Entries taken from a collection
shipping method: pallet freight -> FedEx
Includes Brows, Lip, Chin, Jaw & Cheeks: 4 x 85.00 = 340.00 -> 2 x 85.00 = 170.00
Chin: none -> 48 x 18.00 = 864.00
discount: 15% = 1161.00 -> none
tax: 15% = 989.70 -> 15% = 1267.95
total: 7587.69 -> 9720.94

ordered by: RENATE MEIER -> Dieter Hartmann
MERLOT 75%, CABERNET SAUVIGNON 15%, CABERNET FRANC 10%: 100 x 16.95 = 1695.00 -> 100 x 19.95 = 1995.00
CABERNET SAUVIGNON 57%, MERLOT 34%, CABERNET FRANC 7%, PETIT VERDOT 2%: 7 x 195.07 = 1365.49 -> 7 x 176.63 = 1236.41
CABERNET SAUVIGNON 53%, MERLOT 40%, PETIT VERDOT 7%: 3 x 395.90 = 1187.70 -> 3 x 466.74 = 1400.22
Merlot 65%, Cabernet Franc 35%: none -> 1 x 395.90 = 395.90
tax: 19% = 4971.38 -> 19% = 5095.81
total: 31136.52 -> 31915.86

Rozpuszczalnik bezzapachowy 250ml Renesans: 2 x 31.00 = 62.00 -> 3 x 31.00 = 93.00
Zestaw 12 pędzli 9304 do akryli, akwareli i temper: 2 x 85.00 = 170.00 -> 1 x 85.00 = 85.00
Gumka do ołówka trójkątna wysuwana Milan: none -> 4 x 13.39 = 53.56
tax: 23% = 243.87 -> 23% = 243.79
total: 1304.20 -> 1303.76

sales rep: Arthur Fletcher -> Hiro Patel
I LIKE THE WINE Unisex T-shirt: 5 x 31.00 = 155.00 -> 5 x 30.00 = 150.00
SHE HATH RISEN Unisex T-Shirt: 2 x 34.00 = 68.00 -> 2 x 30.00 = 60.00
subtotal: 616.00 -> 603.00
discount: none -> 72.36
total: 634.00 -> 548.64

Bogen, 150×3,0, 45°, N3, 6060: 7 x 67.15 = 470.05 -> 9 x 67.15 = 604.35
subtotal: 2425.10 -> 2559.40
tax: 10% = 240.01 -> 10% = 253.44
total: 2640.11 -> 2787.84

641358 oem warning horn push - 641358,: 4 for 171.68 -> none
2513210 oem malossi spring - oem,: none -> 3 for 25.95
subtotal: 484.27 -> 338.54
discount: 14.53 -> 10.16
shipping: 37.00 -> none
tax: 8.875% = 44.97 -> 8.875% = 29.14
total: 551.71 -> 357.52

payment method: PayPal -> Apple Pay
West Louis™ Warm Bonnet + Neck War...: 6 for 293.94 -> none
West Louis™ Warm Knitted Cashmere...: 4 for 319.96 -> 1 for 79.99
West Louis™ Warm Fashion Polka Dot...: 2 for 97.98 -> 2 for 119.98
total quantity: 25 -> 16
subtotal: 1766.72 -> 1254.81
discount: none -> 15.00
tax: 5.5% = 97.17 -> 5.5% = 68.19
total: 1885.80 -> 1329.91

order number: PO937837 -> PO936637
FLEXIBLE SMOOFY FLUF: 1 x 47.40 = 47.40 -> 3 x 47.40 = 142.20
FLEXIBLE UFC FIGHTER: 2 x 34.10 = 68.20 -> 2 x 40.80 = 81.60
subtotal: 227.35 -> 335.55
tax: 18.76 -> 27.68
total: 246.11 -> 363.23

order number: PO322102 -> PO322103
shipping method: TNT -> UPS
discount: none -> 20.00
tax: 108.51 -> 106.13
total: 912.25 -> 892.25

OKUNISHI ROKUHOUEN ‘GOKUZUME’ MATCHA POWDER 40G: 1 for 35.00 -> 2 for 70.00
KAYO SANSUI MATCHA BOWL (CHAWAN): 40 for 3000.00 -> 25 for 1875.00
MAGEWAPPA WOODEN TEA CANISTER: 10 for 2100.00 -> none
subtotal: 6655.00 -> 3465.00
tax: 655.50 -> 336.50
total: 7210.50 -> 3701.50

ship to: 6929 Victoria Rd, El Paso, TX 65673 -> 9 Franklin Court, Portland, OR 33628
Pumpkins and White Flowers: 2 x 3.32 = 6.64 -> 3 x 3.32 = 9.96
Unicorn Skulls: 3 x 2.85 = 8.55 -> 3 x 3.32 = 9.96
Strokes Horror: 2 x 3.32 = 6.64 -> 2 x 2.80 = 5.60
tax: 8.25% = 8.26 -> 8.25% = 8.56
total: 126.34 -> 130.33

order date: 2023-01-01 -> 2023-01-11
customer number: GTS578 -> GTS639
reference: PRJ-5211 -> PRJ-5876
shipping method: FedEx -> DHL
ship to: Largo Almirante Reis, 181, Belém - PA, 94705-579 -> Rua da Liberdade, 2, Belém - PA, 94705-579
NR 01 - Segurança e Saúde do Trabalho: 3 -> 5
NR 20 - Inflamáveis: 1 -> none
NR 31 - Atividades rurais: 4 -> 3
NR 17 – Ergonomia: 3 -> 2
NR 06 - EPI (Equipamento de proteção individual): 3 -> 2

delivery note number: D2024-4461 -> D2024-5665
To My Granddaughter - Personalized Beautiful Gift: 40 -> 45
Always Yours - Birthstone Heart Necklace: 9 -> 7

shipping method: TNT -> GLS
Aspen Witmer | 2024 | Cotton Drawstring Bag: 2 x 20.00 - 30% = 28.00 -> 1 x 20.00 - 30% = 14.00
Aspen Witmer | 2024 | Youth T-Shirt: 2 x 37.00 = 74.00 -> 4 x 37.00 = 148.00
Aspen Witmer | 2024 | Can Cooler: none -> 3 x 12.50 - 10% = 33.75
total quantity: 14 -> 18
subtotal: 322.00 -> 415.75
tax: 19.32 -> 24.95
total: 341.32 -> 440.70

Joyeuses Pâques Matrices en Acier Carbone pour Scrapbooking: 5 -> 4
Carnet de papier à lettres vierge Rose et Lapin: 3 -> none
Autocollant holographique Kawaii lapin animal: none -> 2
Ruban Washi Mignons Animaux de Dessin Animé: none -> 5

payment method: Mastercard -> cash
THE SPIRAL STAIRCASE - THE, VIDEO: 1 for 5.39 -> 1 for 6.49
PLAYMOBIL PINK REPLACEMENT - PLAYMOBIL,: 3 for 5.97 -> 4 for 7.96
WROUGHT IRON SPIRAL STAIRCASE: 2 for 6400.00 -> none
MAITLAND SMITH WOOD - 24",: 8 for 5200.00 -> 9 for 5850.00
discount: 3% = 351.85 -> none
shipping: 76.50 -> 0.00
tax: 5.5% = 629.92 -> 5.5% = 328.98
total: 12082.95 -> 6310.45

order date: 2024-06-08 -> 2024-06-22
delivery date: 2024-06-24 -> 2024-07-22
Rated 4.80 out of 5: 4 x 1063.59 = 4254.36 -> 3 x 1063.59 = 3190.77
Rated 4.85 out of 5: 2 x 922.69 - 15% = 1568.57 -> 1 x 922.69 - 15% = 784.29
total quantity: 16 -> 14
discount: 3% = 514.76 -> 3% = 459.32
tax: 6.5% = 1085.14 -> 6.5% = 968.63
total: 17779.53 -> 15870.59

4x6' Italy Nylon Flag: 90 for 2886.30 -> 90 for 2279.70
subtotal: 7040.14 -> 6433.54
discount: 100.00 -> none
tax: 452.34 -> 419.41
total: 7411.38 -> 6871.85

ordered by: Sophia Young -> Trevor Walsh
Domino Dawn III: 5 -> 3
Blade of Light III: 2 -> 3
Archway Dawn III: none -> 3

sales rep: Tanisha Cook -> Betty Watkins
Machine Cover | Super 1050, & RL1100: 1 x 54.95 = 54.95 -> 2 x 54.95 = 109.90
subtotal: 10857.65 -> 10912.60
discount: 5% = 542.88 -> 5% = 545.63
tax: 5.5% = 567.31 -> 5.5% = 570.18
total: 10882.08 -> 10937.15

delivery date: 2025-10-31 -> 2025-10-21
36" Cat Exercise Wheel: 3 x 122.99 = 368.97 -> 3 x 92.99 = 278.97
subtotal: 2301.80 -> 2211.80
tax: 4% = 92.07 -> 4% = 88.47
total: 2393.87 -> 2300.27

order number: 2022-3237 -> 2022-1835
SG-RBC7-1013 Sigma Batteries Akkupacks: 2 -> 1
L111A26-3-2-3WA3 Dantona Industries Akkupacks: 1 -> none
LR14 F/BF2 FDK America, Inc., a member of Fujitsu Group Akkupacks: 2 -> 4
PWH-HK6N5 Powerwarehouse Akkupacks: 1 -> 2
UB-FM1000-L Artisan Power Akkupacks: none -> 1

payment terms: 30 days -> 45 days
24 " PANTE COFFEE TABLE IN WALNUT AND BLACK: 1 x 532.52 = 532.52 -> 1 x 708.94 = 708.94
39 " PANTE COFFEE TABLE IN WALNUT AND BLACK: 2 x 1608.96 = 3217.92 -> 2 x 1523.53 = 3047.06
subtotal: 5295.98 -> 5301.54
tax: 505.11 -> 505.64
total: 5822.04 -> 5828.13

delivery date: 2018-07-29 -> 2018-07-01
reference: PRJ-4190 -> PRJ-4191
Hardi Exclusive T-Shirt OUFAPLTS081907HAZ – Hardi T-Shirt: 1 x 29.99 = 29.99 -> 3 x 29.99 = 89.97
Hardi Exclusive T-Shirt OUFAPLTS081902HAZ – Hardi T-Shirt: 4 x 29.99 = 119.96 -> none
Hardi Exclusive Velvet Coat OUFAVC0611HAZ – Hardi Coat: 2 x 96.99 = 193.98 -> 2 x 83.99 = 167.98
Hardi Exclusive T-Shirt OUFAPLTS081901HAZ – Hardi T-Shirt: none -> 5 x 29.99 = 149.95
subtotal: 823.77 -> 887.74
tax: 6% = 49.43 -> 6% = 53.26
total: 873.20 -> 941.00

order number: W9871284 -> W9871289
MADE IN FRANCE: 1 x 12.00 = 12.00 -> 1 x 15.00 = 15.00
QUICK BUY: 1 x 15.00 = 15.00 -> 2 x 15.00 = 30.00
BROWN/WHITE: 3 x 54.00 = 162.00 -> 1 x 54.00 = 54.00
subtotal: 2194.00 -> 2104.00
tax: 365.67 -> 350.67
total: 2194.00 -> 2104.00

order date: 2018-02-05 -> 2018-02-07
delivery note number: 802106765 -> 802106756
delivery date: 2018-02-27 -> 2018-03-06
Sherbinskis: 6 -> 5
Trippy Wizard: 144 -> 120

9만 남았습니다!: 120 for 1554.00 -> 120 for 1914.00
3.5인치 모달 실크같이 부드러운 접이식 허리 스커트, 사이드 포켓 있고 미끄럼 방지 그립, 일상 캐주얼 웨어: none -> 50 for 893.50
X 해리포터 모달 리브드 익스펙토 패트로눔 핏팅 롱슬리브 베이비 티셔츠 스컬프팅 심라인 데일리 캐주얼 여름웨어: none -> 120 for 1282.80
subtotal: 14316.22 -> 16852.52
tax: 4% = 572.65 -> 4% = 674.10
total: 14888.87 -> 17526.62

→ EXERCISE DESCRIPTION
Produce only the lines from the line containing "total: 7587.69 -> 9720.94" through the line containing "Bogen, 150×3,0, 45°, N3, 6060: 7", inclusive of both, exactly as they stand in the entries above.

→ EXERCISE RESPONSE
total: 7587.69 -> 9720.94

ordered by: RENATE MEIER -> Dieter Hartmann
MERLOT 75%, CABERNET SAUVIGNON 15%, CABERNET FRANC 10%: 100 x 16.95 = 1695.00 -> 100 x 19.95 = 1995.00
CABERNET SAUVIGNON 57%, MERLOT 34%, CABERNET FRANC 7%, PETIT VERDOT 2%: 7 x 195.07 = 1365.49 -> 7 x 176.63 = 1236.41
CABERNET SAUVIGNON 53%, MERLOT 40%, PETIT VERDOT 7%: 3 x 395.90 = 1187.70 -> 3 x 466.74 = 1400.22
Merlot 65%, Cabernet Franc 35%: none -> 1 x 395.90 = 395.90
tax: 19% = 4971.38 -> 19% = 5095.81
total: 31136.52 -> 31915.86

Rozpuszczalnik bezzapachowy 250ml Renesans: 2 x 31.00 = 62.00 -> 3 x 31.00 = 93.00
Zestaw 12 pędzli 9304 do akryli, akwareli i temper: 2 x 85.00 = 170.00 -> 1 x 85.00 = 85.00
Gumka do ołówka trójkątna wysuwana Milan: none -> 4 x 13.39 = 53.56
tax: 23% = 243.87 -> 23% = 243.79
total: 1304.20 -> 1303.76

sales rep: Arthur Fletcher -> Hiro Patel
I LIKE THE WINE Unisex T-shirt: 5 x 31.00 = 155.00 -> 5 x 30.00 = 150.00
SHE HATH RISEN Unisex T-Shirt: 2 x 34.00 = 68.00 -> 2 x 30.00 = 60.00
subtotal: 616.00 -> 603.00
discount: none -> 72.36
total: 634.00 -> 548.64

Bogen, 150×3,0, 45°, N3, 6060: 7 x 67.15 = 470.05 -> 9 x 67.15 = 604.35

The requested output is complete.